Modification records
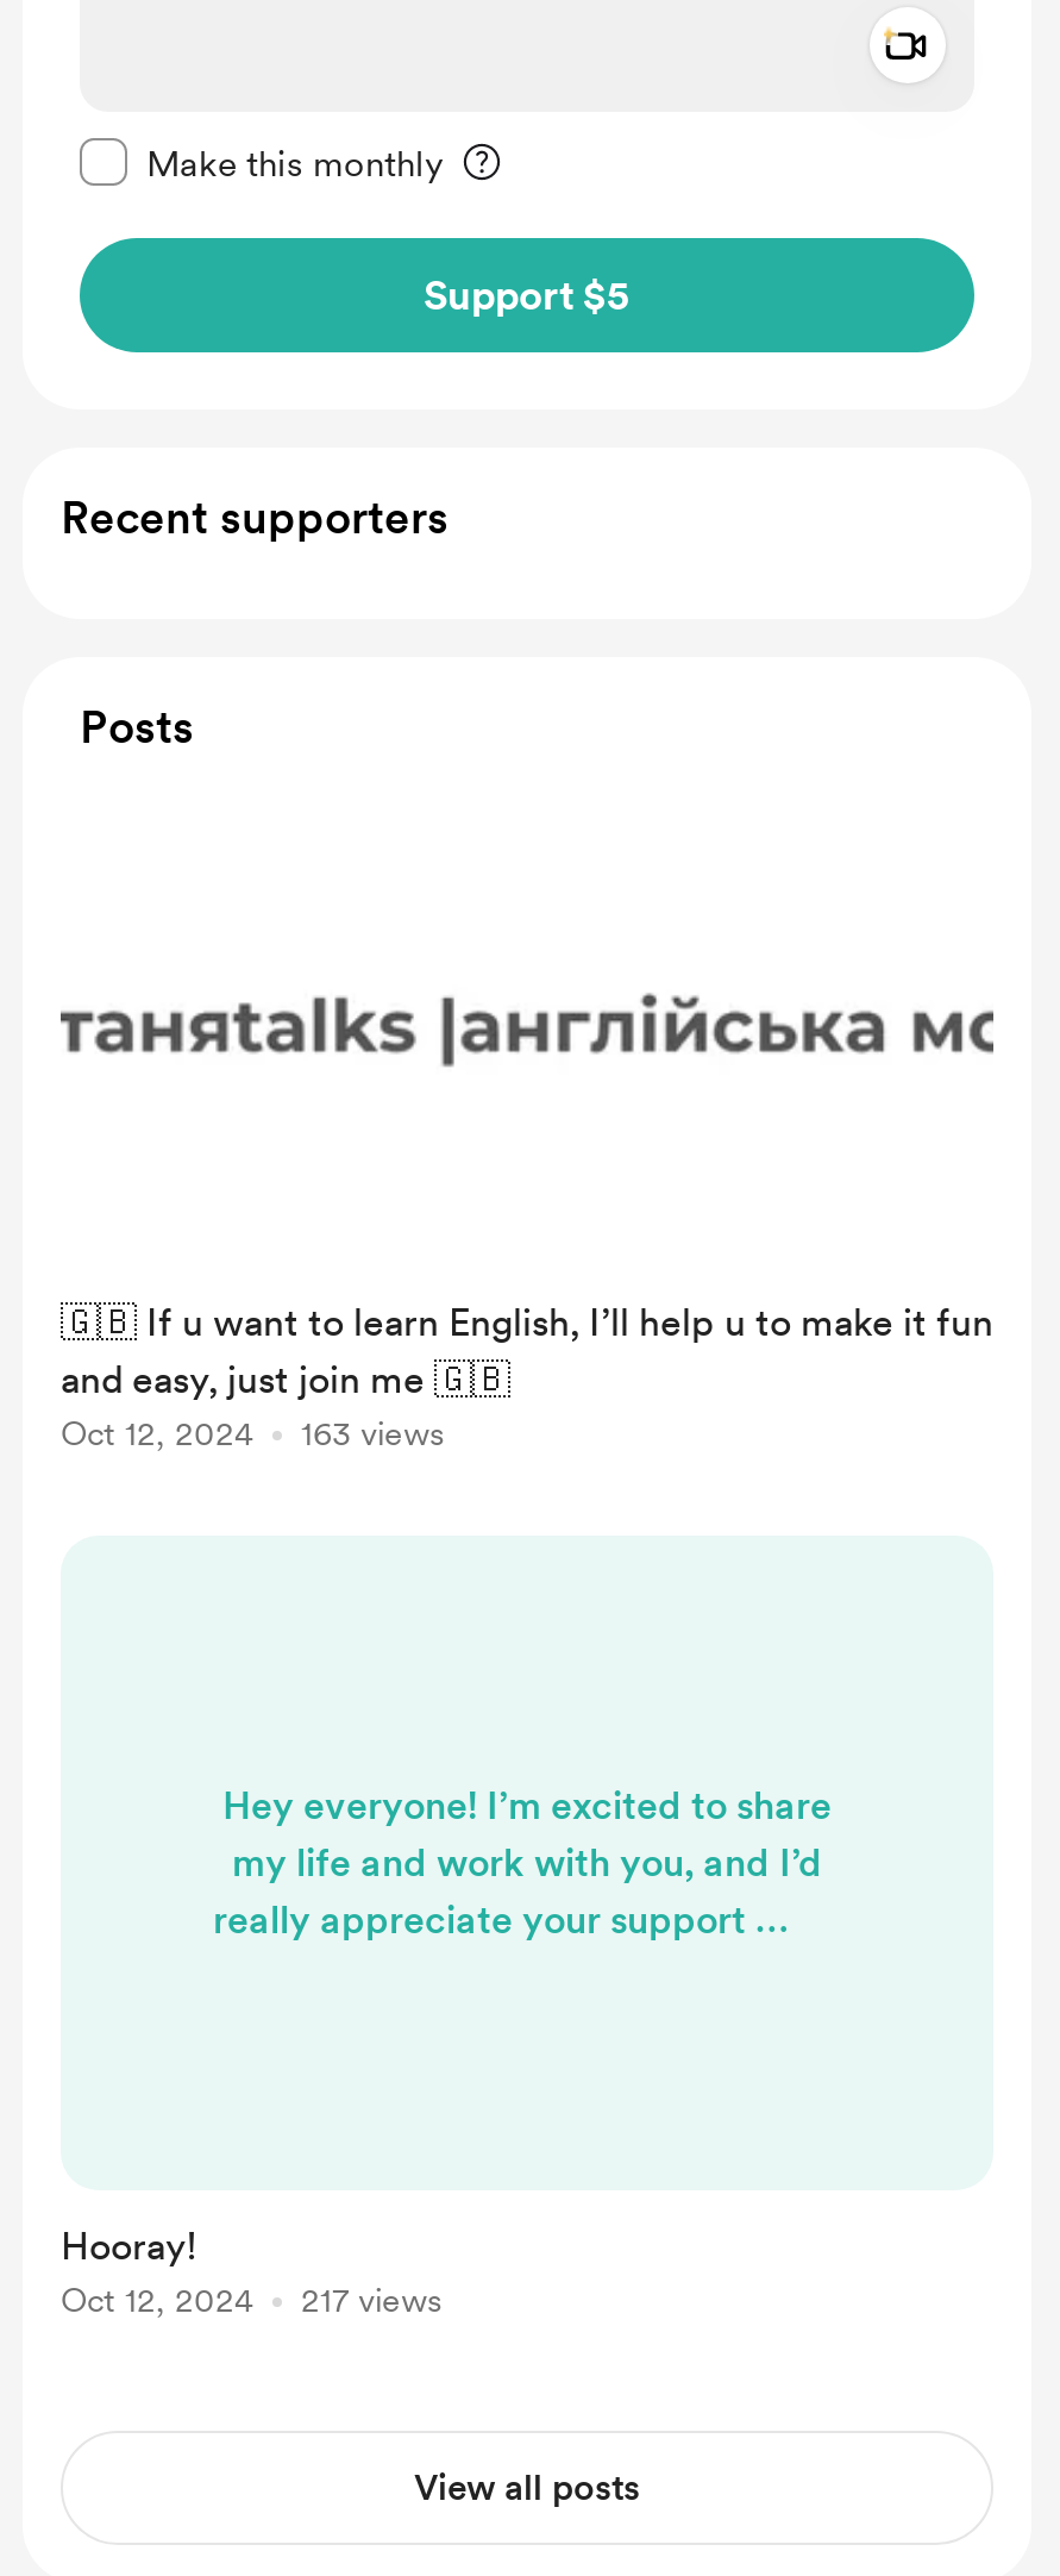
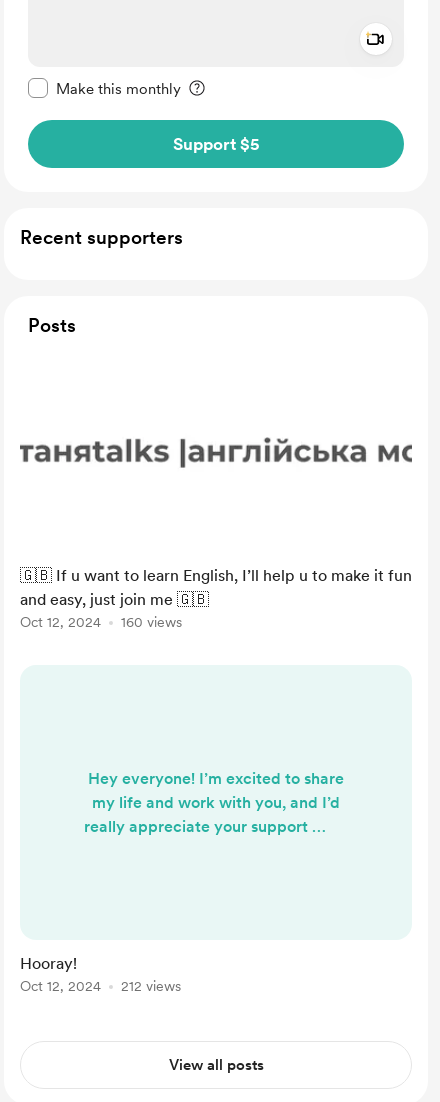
[61,1414,444,1452] Oct 12, 2024 163 views -> [20,614,182,630] Oct 12, 2024 160 views
[61,2281,441,2319] Oct 12, 2024 217 views -> [20,978,181,994] Oct 12, 2024 212 views

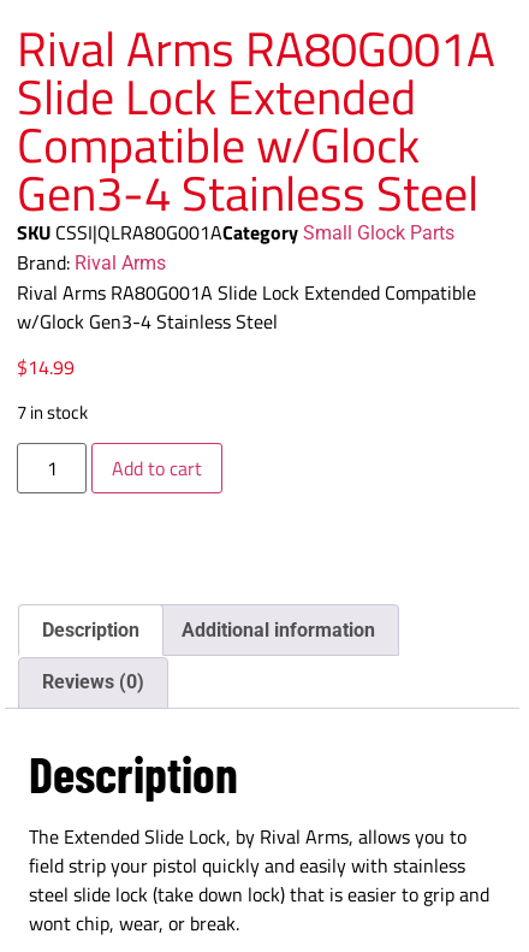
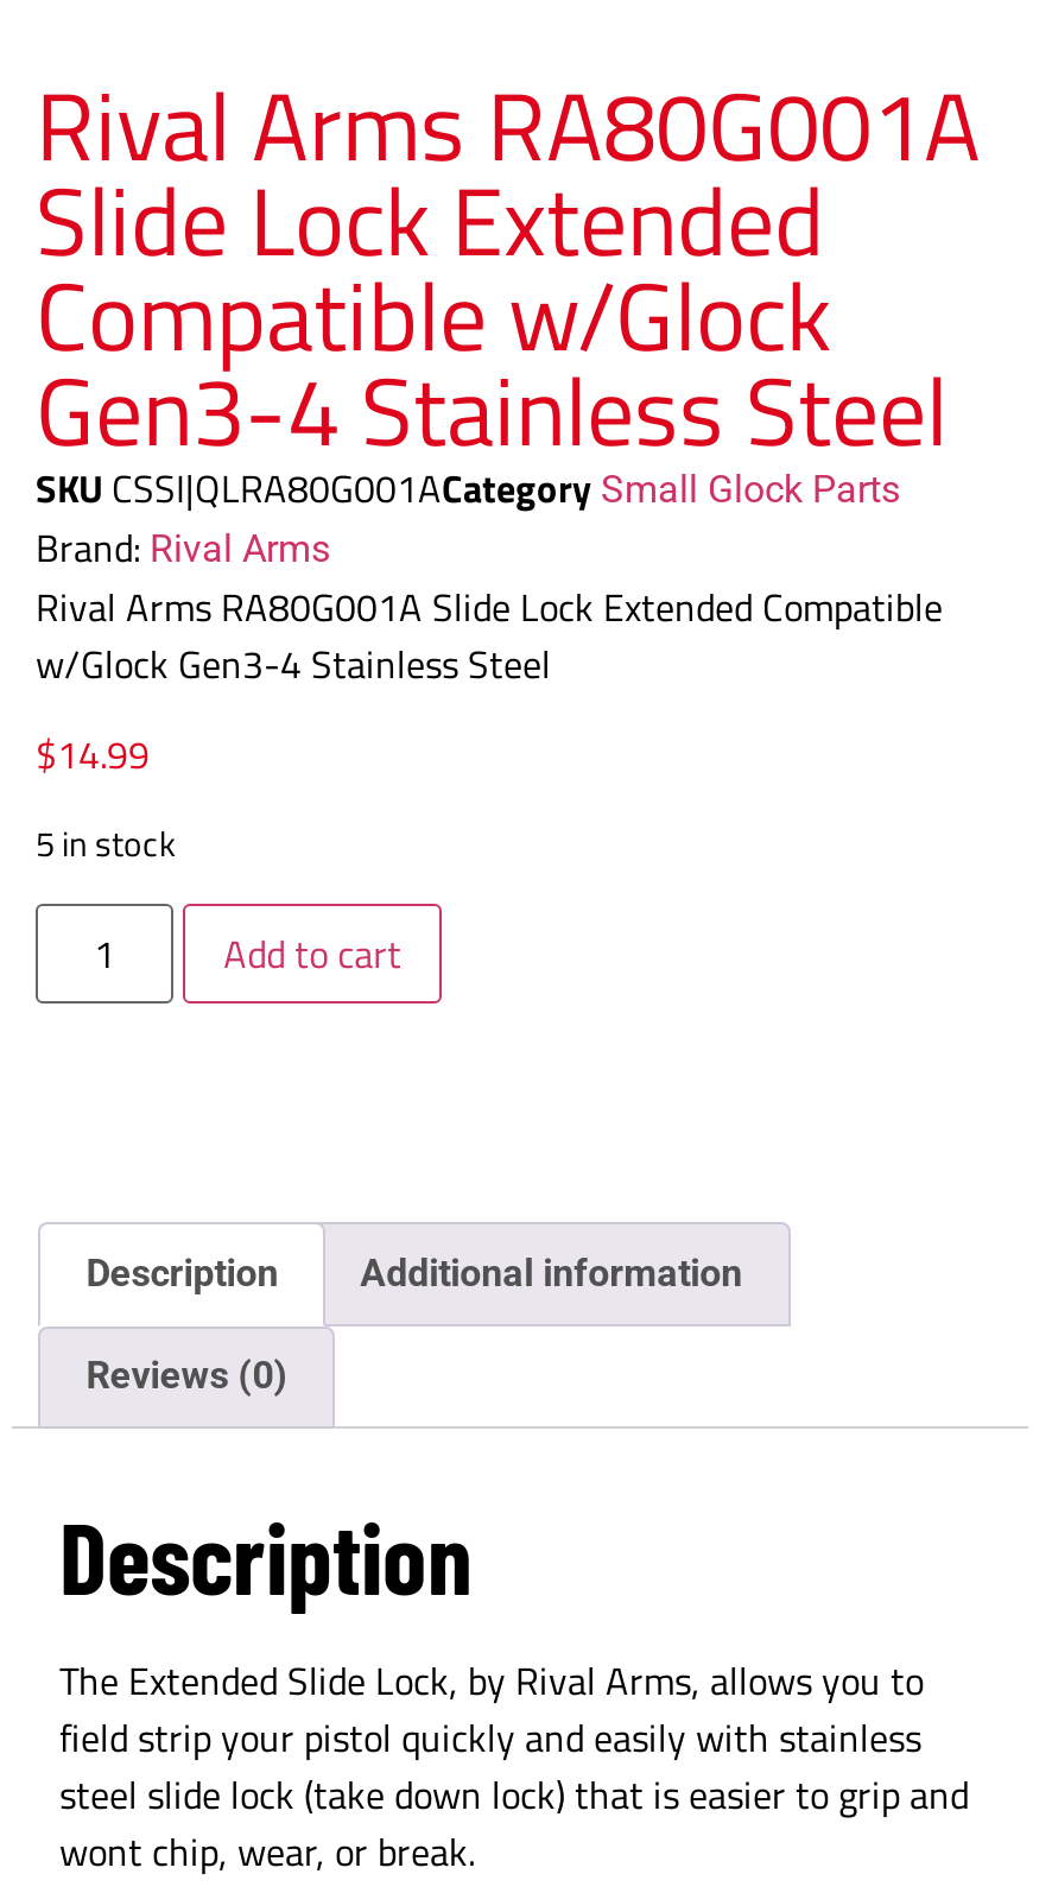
[17,398,88,425] 7 in stock -> [36,815,176,869] 5 in stock

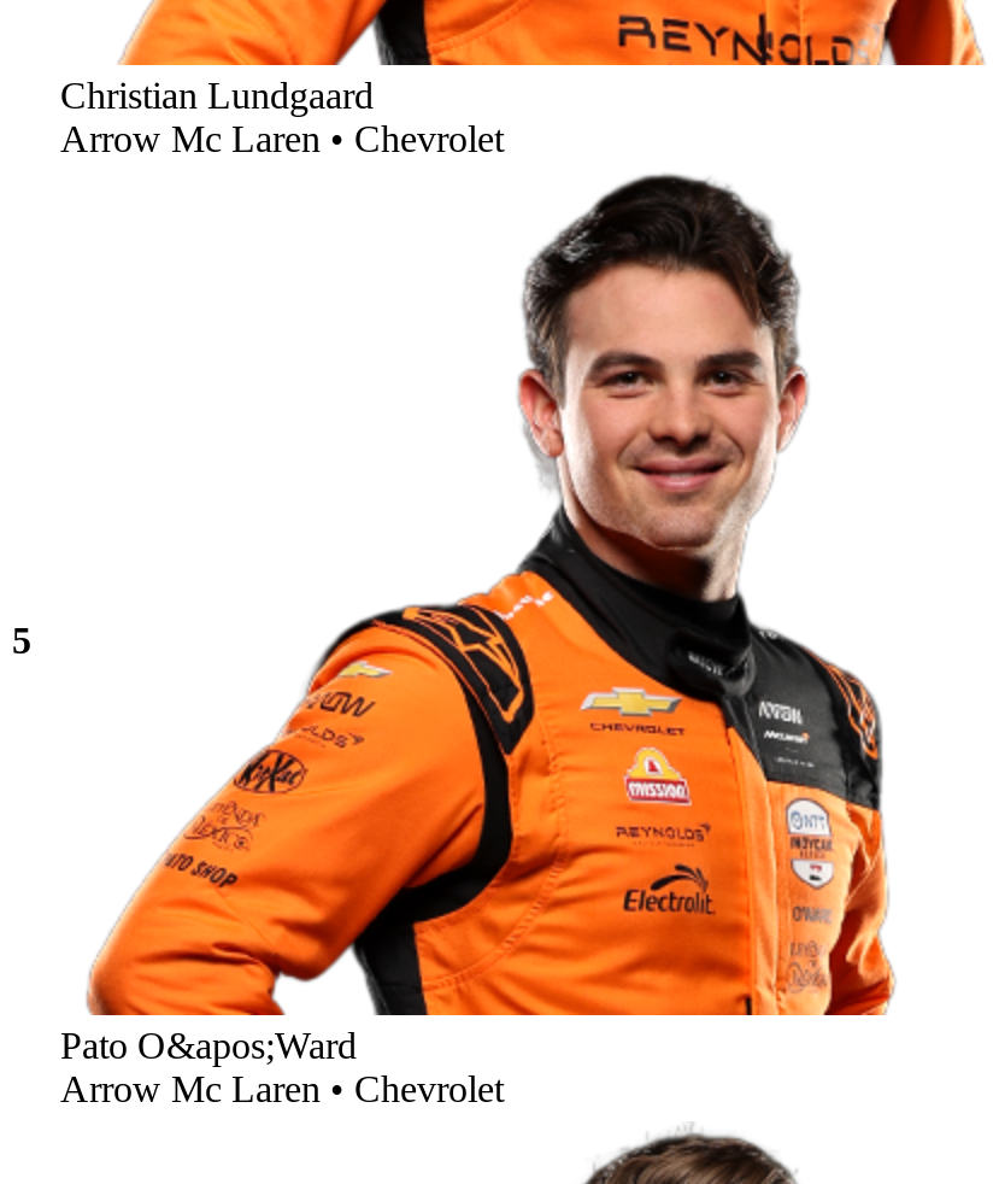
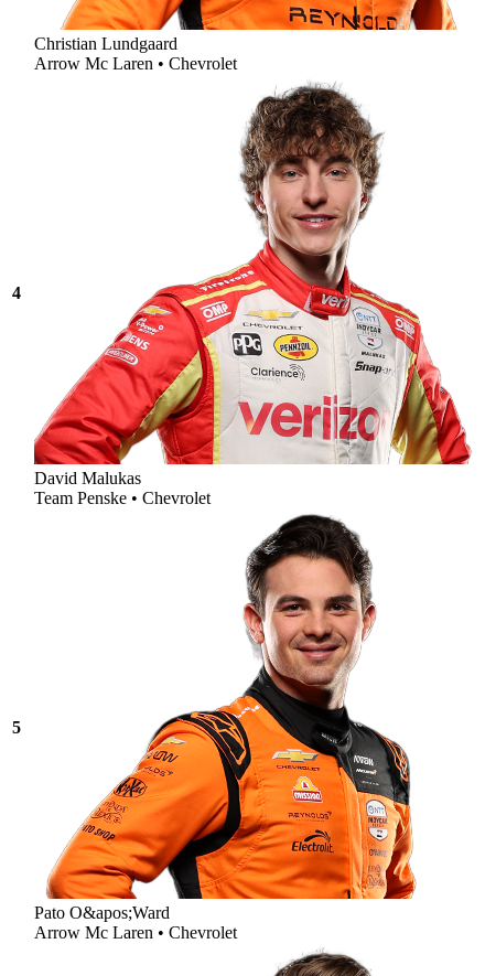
none -> [12,284,21,302] 4
none -> [33,81,472,508] [image] | David Malukas | Team Penske • Chevrolet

* What is expected
Reproduce only the lines between the line containing "none -> [12,284,21,302] 4" and the last line of the records, those two lines included, exactly.

* Solution
none -> [12,284,21,302] 4
none -> [33,81,472,508] [image] | David Malukas | Team Penske • Chevrolet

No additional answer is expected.